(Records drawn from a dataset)
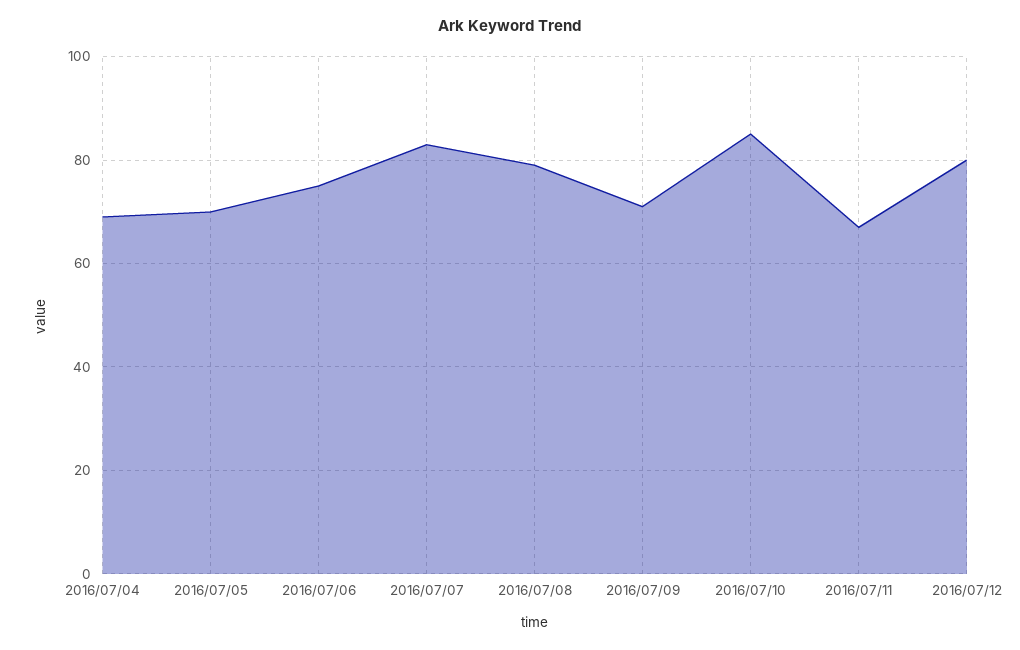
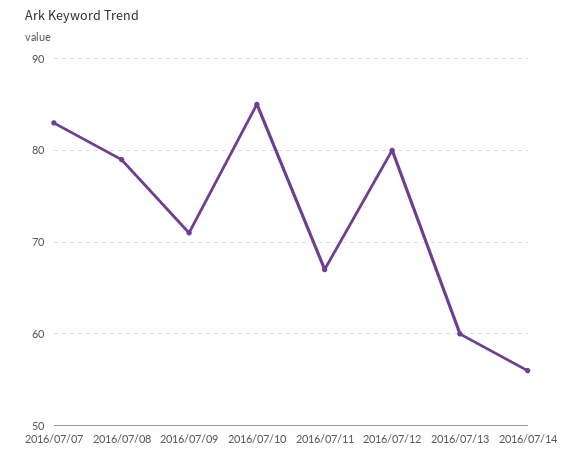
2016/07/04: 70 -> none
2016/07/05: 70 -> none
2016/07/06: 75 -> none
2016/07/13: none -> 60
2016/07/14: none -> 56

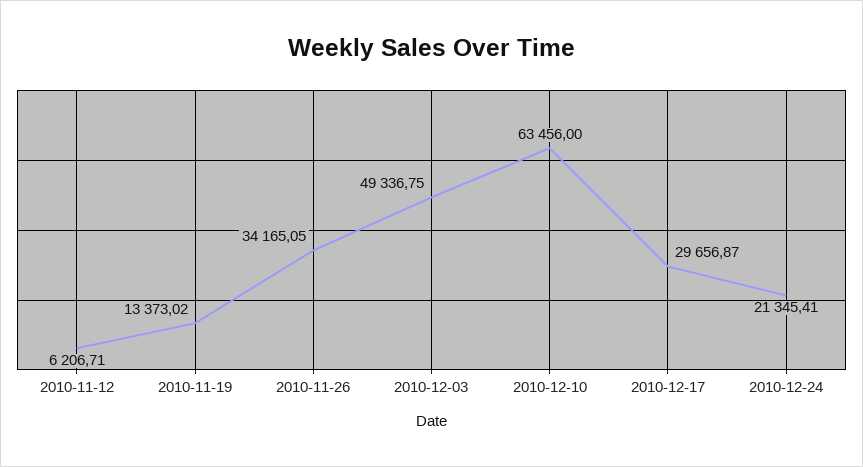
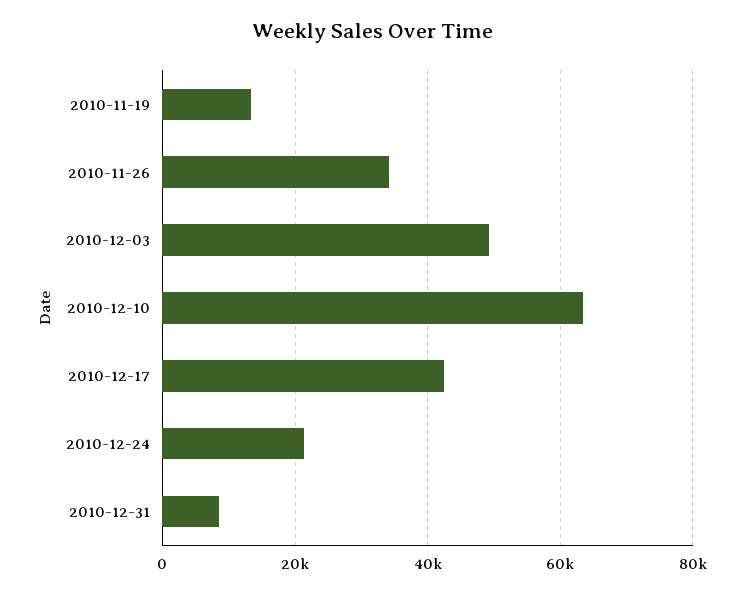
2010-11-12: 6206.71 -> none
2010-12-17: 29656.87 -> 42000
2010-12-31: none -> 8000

--

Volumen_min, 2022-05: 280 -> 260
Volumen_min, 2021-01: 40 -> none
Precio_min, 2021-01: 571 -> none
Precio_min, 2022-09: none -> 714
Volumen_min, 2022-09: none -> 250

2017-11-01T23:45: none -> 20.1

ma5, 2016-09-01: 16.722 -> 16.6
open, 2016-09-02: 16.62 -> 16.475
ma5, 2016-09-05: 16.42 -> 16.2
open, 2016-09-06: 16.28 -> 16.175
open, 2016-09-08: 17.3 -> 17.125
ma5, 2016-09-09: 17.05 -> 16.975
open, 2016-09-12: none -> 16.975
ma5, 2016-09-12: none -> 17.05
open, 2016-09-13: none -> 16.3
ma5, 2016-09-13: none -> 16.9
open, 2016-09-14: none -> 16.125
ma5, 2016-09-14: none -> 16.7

-- WORK REQUIRED --
Could you return exactly the stretch of the data above that starts at the line with "2010-11-12: 6206.71 -> none" and ends at the line with "2010-12-31: none -> 8000", both lines included?

-- ANSWER --
2010-11-12: 6206.71 -> none
2010-12-17: 29656.87 -> 42000
2010-12-31: none -> 8000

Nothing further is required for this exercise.